Re: Shift report 20000817 00:00-08:00

From: Konstantin Olchanski (olchansk@ux1.phy.bnl.gov)
Date: Thu Aug 17 2000 - 13:11:45 EDT

Next message: http account: "Shift report 20000817 08:00-16:00"

Previous message: http account: "Shift report 20000817 00:00-08:00"
In reply to: http account: "Shift report 20000817 00:00-08:00"
Messages sorted by: [ date ] [ thread ] [ subject ] [ author ]

> ------------------------------------------------------------
> Date: Thu Aug 17 08:01:27 2000, Shift: 00:00-08:00
> ------------------------------------------------------------
>    Problem with the DAQ: At 04:20 we discovered that 
>    the .dat file for a sequence was deleted from the 
>    spool dir when a new sequence started.

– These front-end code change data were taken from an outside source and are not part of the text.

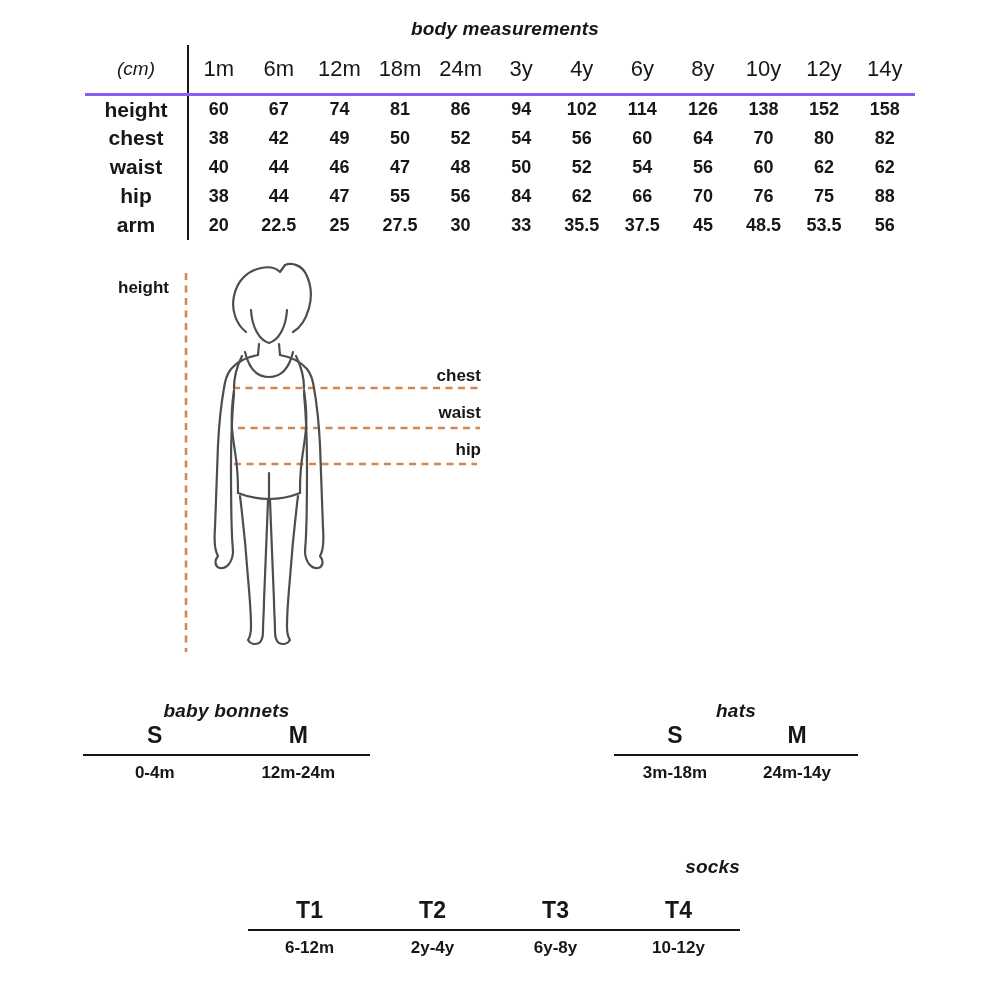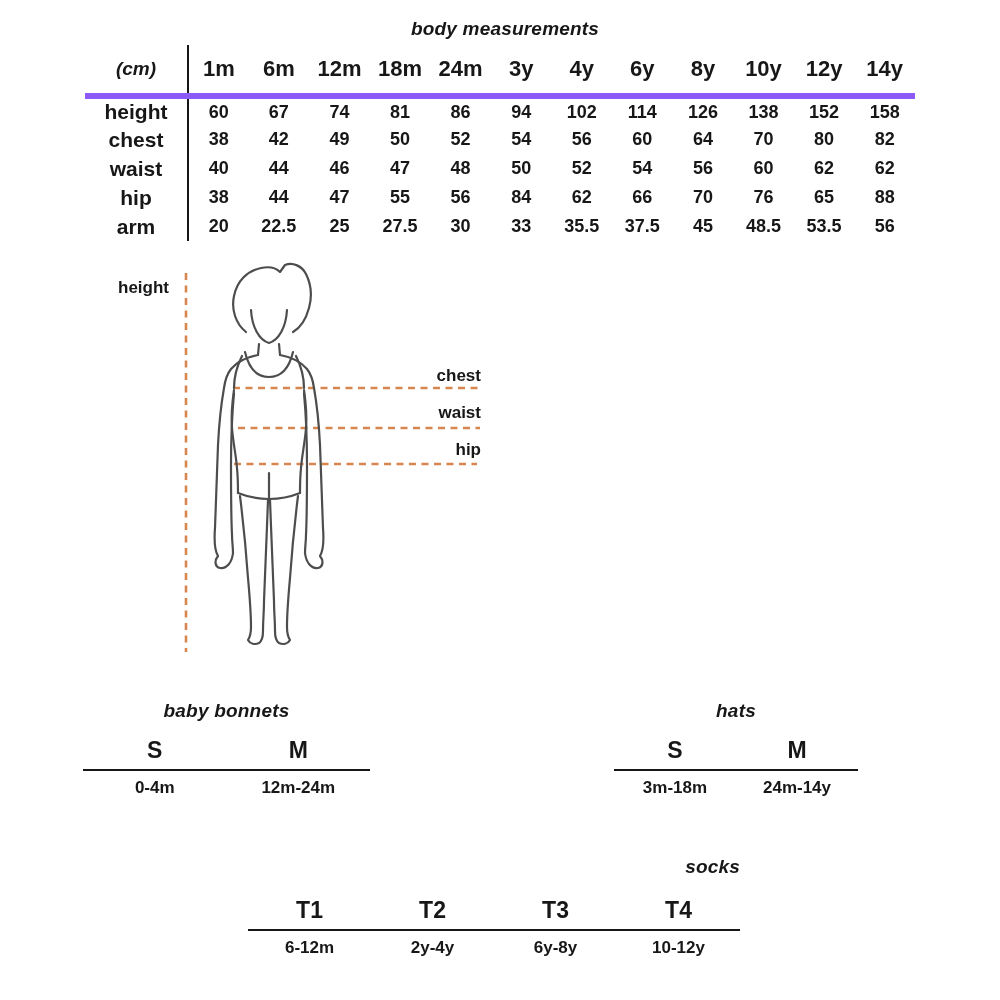"(cm)" table.size-table thead th { border-bottom: 6px solid #8b5cf6 -> 3px solid #8b5cf6; font-weight: bold -> normal }
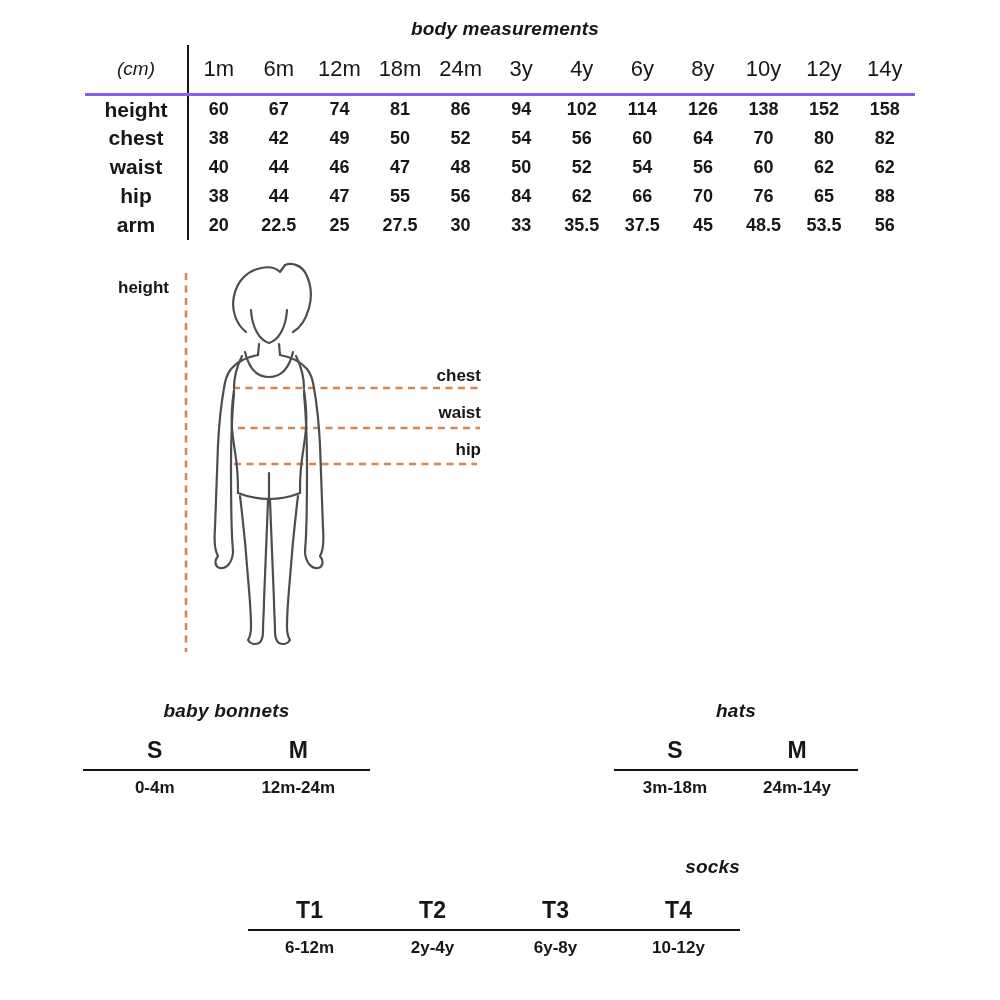"65" td { text: 65 -> 75 }
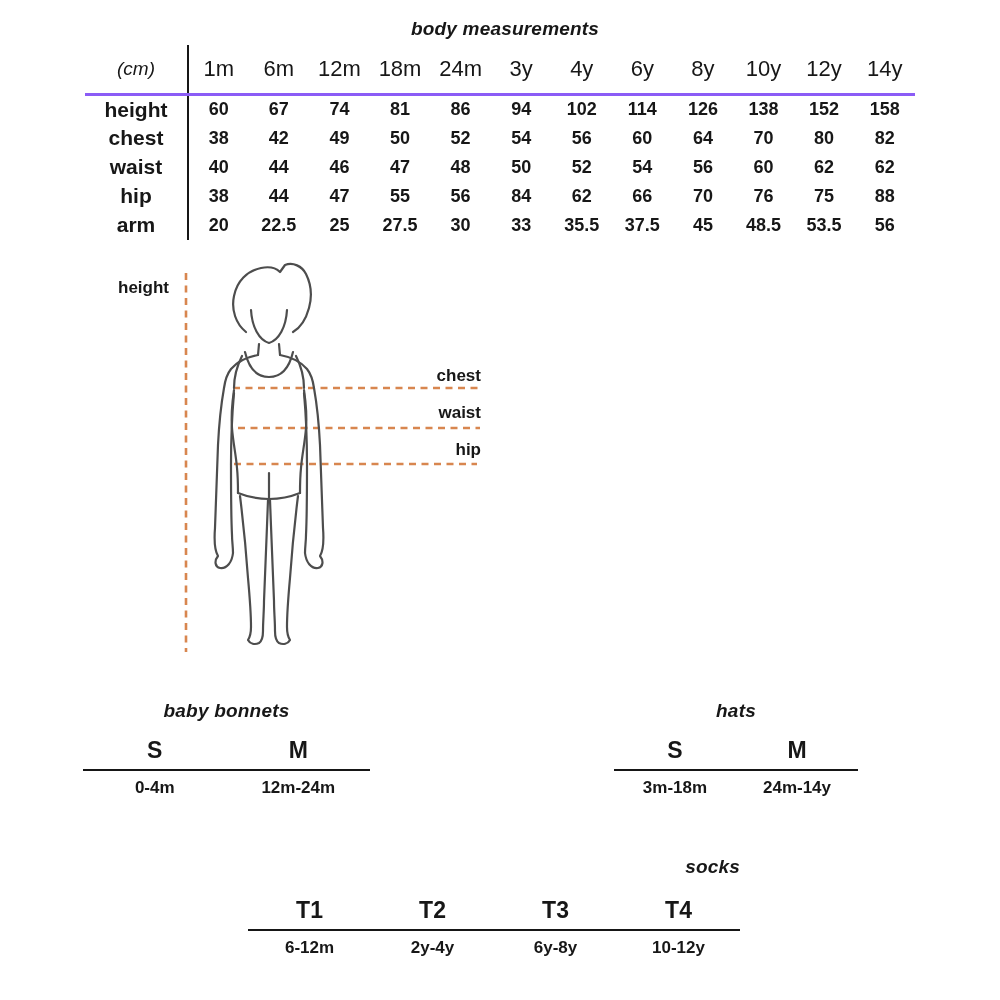"baby bonnets" .mini-title { margin-bottom: 15px -> none }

The DAQ 
>    window gave no error messages. Only the .snd files 
>    (it seems) are saved.
> ------------------------------------------------------------


The DAQ problem was caused by a combination of two bugs in the
two scripts that move data from DAQ spool on opus to HPSS and
delete old files.

The result was that data taken from around midnight until around 9:00,
about 50 sequence files, was lost.

The fix for one bug was trivial, and the fix for the second bug
is being tested as I write this message.

For the curious, this is what happened:

The HPSS transfer program "pftp" has hung at "Mon Aug 14 12:24:41 EDT 2000"
in a place not protected by an automatic timeout. A few other places
where "pftp" can hang are already protected. If "pftp" hangs, the script
is automatically restarted, and this protection has already recovered
from a number of "pftp" hangs.

After "pftp" hung, and until I manually restarted the "hpssSend" script
(through "DAQ control" -> "Tasks" -> "hpssSend" -> "restart"),
no data was moved to HPSS and the opus spool disk filled up.
This could be seen on the "DAQ Spool status" web page, off the main DAQ
page on pii3. Once I restarted the "hpssSend" script, all the accumulated
data promptly and happily marched off to HPSS.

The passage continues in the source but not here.